Falling Home Values Mean Budget Crunches for Cities
December 28, 2011
The country has been mired in a housing crisis for the past five years; and the worst may still lie ahead for local governments, because of the time it takes for property assessments to reflect home depreciation.
The bust that began in 2007 has just started to ravage tax revenues in communities across the country -- a problem that is expected to linger for years. Many local governments weathered the early years of the financial crisis partly because the property tax revenues they so heavily depend on held steady or actually rose due to assessments that still reflected inflated residential values. In their latest assessments, though, a growing number of municipalities are being forced to recognize the collapse in home prices and the shrinking tax base that comes with it.
Andrew Reschovsky, a professor of public affairs and applied economics at the University of Wisconsin at Madison, has studied the effects of the recession on city finances. He observes, "We'll see, over the next few years, the real impact of the recession and housing crisis on local governments.

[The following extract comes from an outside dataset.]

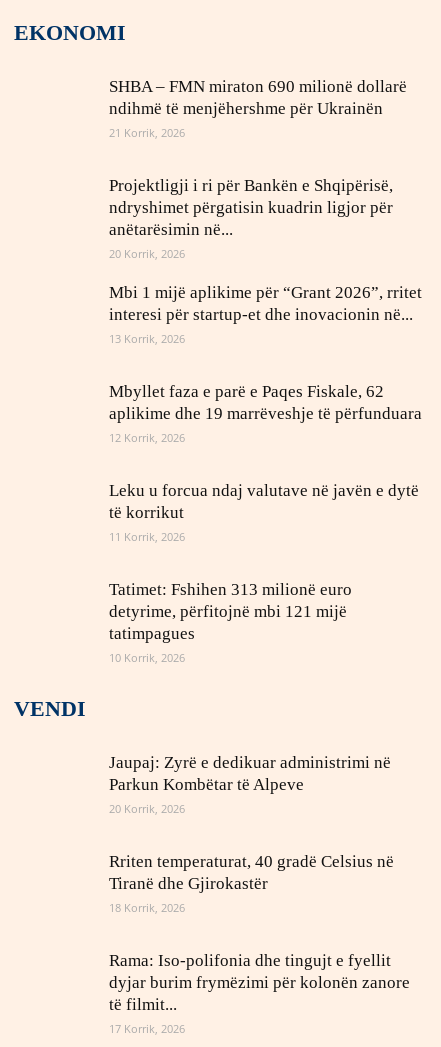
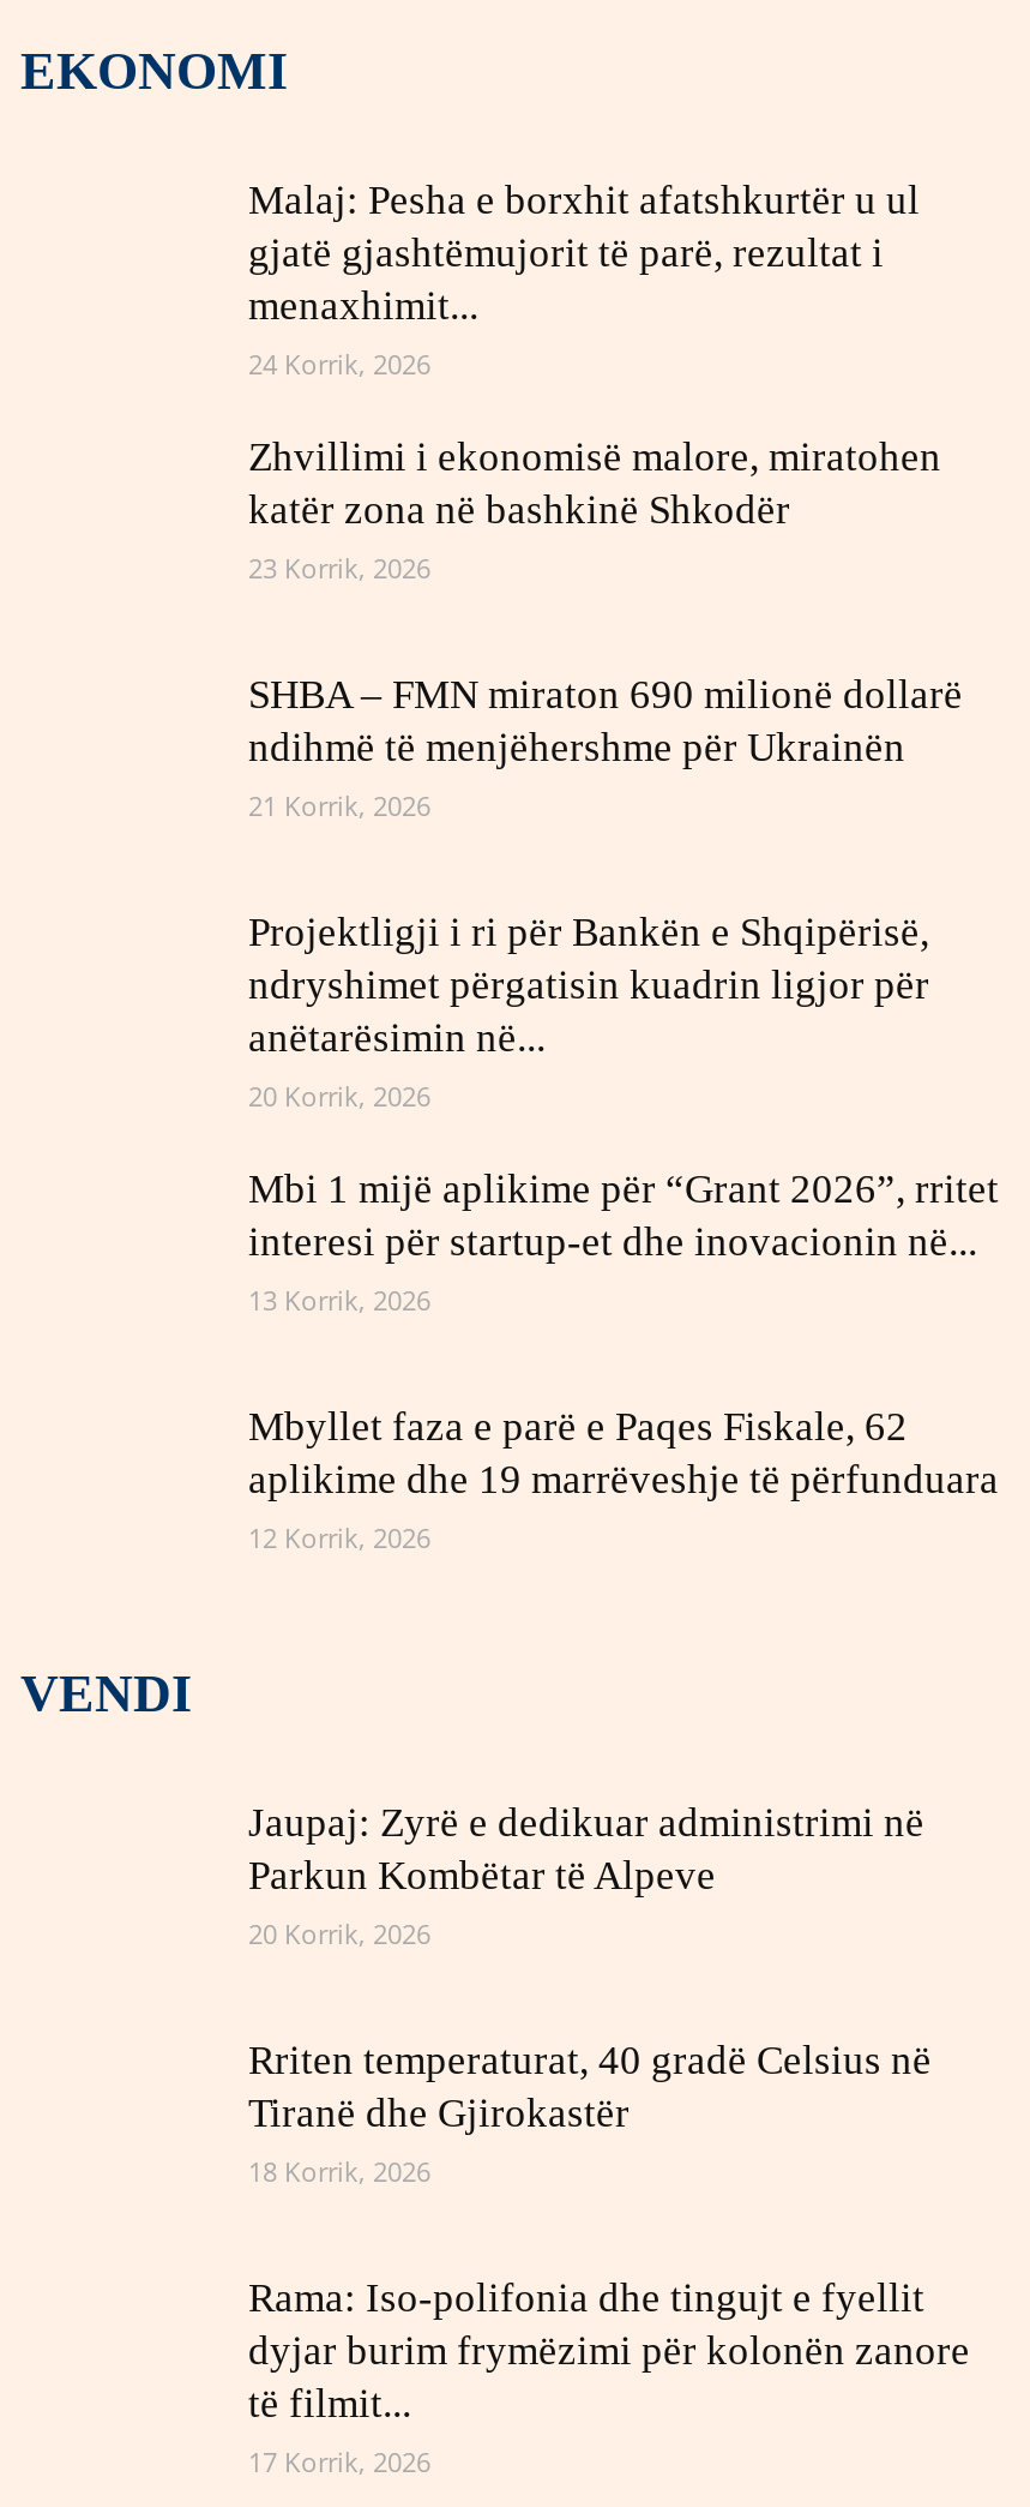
none -> [248,178,941,586] Malaj: Pesha e borxhit afatshkurtër u ul | gjatë gjashtëmujorit të parë, rezultat i | menaxhimit... | 24 Korrik, 2026 | Zhvillimi i ekonomisë malore, miratohen | katër zona në bashkinë Shkodër | 23 Korrik, 2026
moved [109,77,422,445] -> [248,672,999,1555]: SHBA – FMN miraton 690 milionë dollarë | ndihmë të menjëhershme për Ukrainën | 21 Korrik, 2026 | ... | aplikime dhe 19 marrëveshje të përfunduara | 12 Korrik, 2026
[109,481,419,665] Leku u forcua ndaj valutave në javën e dytë | të korrikut | 11 Korrik, 2026 | Tatimet: Fshihen 313 milionë euro | detyrime, përfitojnë mbi 121 mijë | tatimpagues | 10 Korrik, 2026 -> none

I think the case can be made that we have not yet seen the worst of the impact on local governments." This fall in Chicago, for instance, Mayor Rahm Emanuel proposed closing police stations, hiking water and sewer fees, and reducing library hours to help close a budget gap.
Thomas Fitzpatrick, an economist at the Federal Reserve Bank of Cleveland, wrote in a recent report: "If creative ways to make up for this lack of revenue are not found, local governments may face the undesirable choice of either raising property taxes or reducing funding for essential services."
Source: "Falling Home Values Mean Budget Crunches for Cities," Washington Post (12/26/11)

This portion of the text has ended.